We are especially concerned about funding as Optus is likely to shoulder the burden alone as its other consortium members lack the balance-sheet strength for a meaningful equity infusion. There has been talk that SingTel would contribute A$1bn- 2bn in equity for the project and an Optus spokesperson has said that “it (SingTel) would contribute whatever (funding) we needed to.” However, we believe that such injections would stretch SingTel’s balance sheet, which currently stands at 1.1x net debt/annualised EBITDA, and drain SingTel’s cash of S$1.1bn. This may hamper SingTel’s ability to pursue any acquisitive opportunities.

Telstra holds the advantage. Telstra holds the advantage by virtue of its incumbency, as it has cost advantage given its ownership of the copper network and passive infrastructure, scale and expertise. If Telstra loses, we believe it is likely to proceed with its own network along the lines of its proposal and roll out faster and gain access to consumers faster by undercutting the business case of the official NBN bid.

That said, Optus has sought an “overbuild” protection in its bid. i.e. to stop other players (especially Telstra) from rolling out their own network to compete with its NBN. However, it is uncertain if upgrading Telstra’s network will be considered building an alternative network and whether the government will grant Optus, if they win, the overbuild protection.

Valuation and recommendation

Maintain earnings forecasts, Neutral rating and sum-of-the-parts target price of S$2.72. Given the many moving parts and lack of transparency surrounding the NBN process, we are retaining our earnings forecasts and target price of S$2.72 for SingTel. Also intact is our NEUTRAL rating. We believe the stock lacks catalysts due to currency volatility despite its holdings in free cash flow-positive Tier-1 telcos in the region.

SingTel – CIMB

Positioning for the future

• Volatile stability. We came away from SingTel’s investors’ day with the view that defensiveness is tempered in the short term by its aggressive ambitions in Singapore and volatile currencies.

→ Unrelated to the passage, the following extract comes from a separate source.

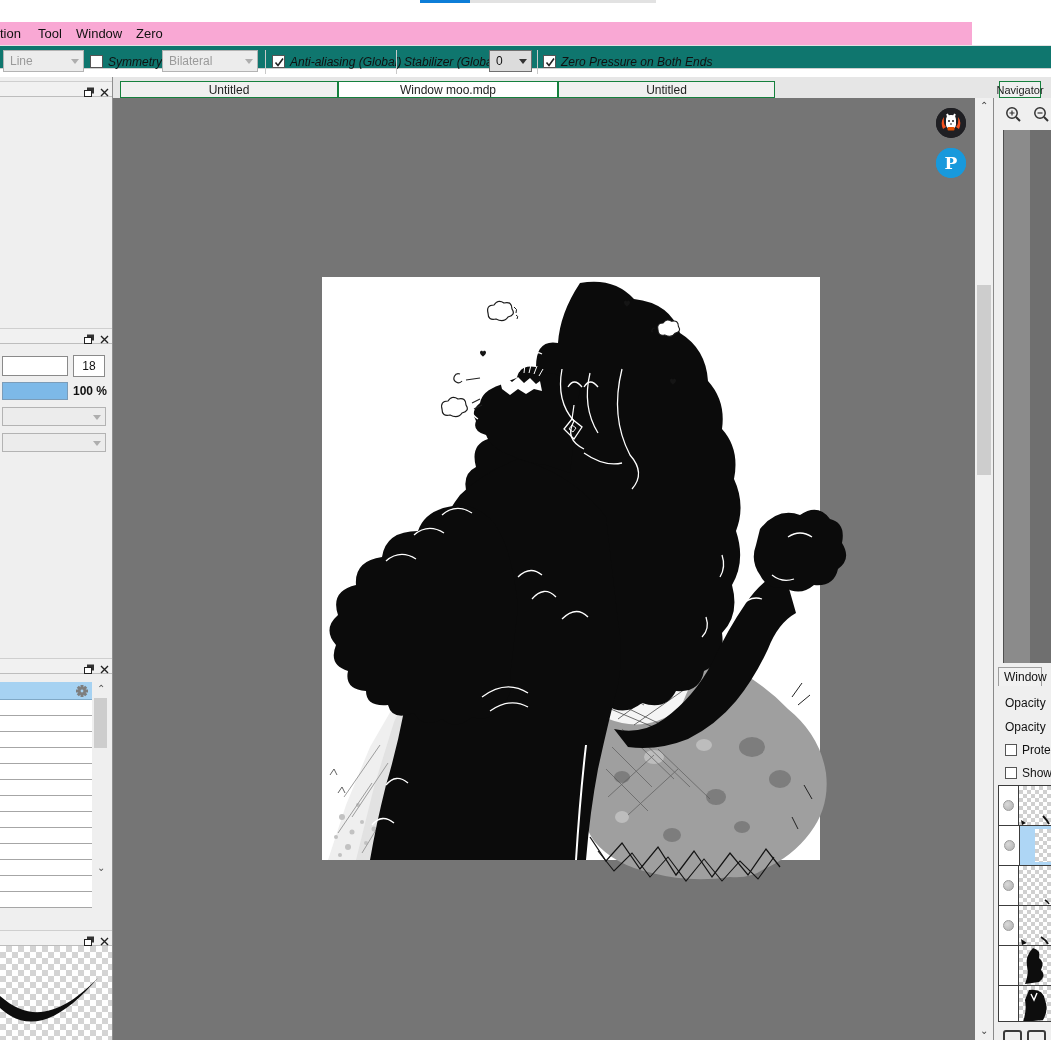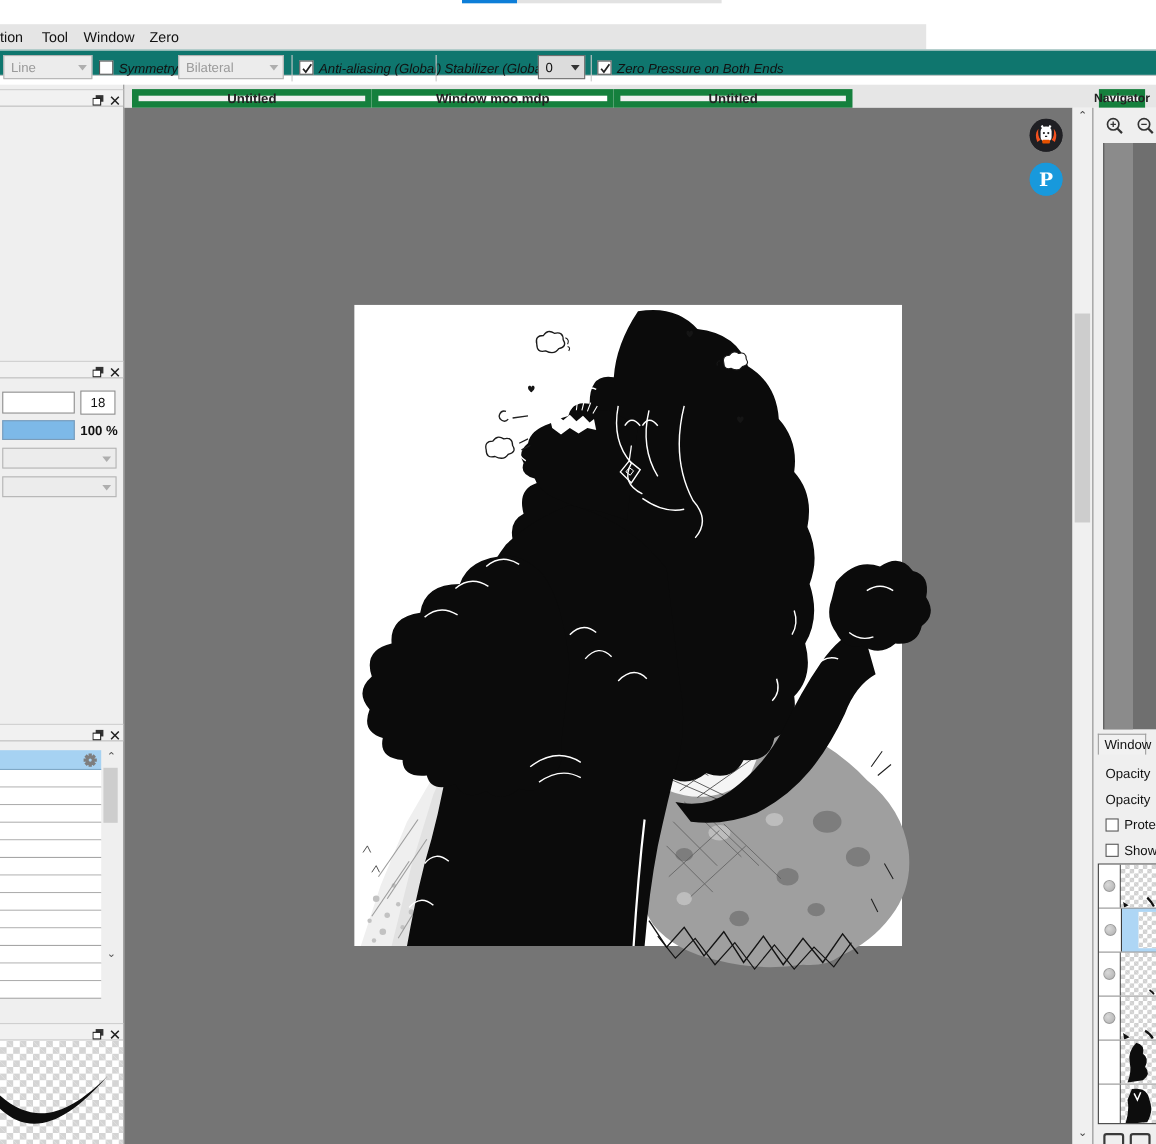"tion" #menu-bar { background: #e5e5e5 -> #f9a8d4; width: 842px -> 972px }
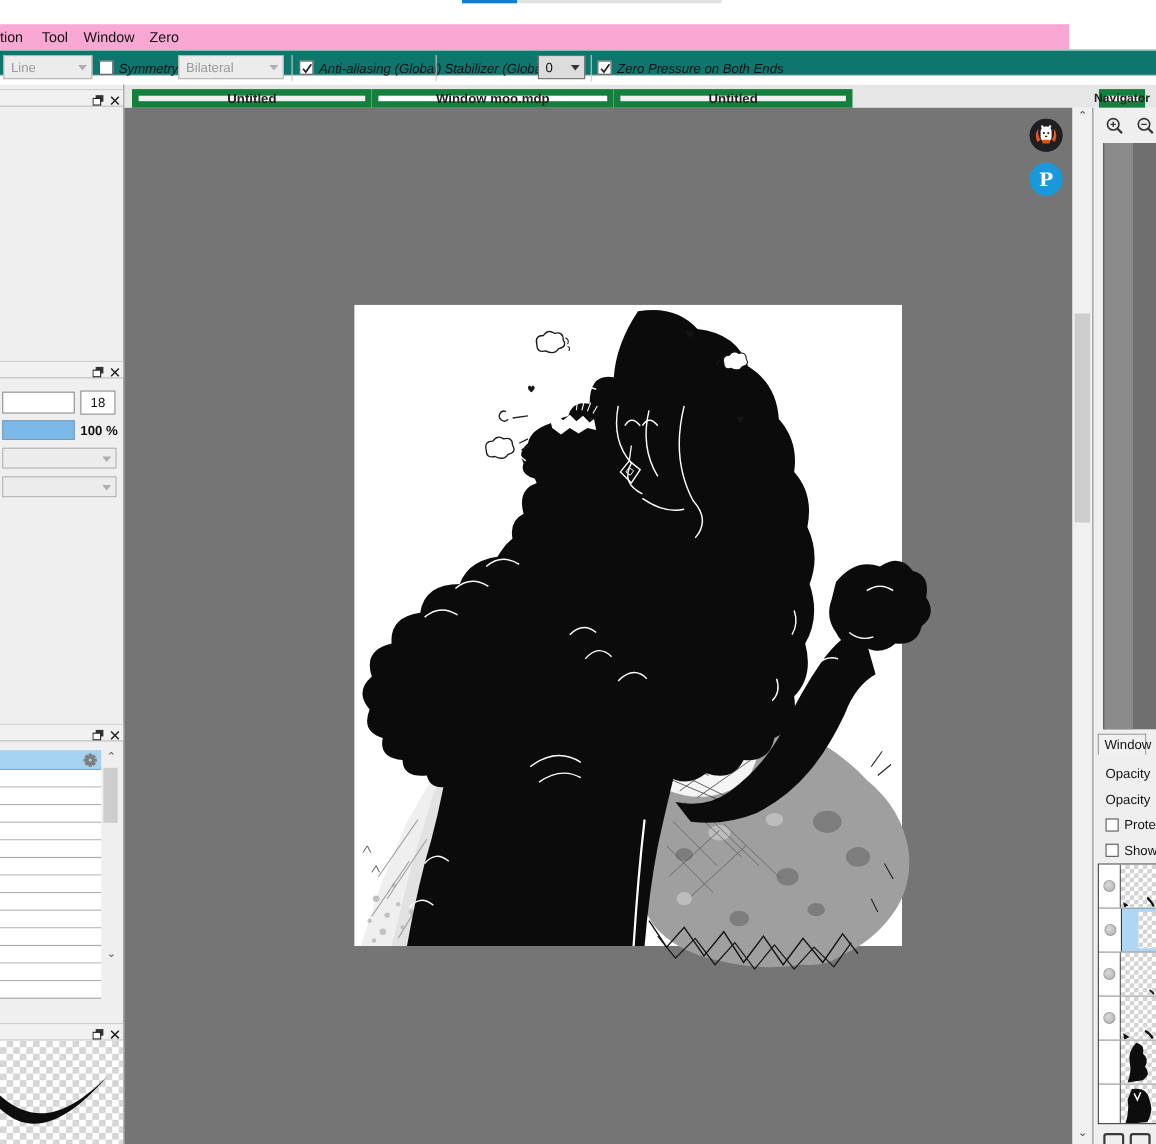"Untitled" .doc-tab { border: 6px solid #15803d -> 1px solid #15803d; font-weight: bold -> none }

• Capital management. SingTel has no plans to buy back shares and prefers capital reductions to reduce the number of shares outstanding. It believes there is room to raise its gearing, currently at 1.2x net debt/EBITDA and 0.35x net debt/equity, and will review it when needed.

• Continued aggression in Singapore. We believe SingTel will continue to acquire market share aggressively despite its leadership position in mobile and broadband to position itself for higher multimedia spending by consumers in the future.

• Australia ambitions. We continue to doubt Optus’s ability to pull off the next generation broadband network (NBN) project without the support of larger partners.

• No slowdown in India. Bharti does not expect its growth to be derailed by the economic downturn and does not expect its leadership position to be threatened.

• Further margin compression in Indonesia. Telkomsel expects EBITDA margins to decline 3-5% pts if mobile termination rates are cut. However, it has not felt any impact from plunging commodity prices on usage or subscriber growth.

• Maintain NEUTRAL with an unchanged S$2.72 sum-of-the-parts target price. Despite its historical trough valuations, we believe upside potential will be capped by potential margin pressure in Singapore from aggressive customer acquisitions and volatile regional currencies.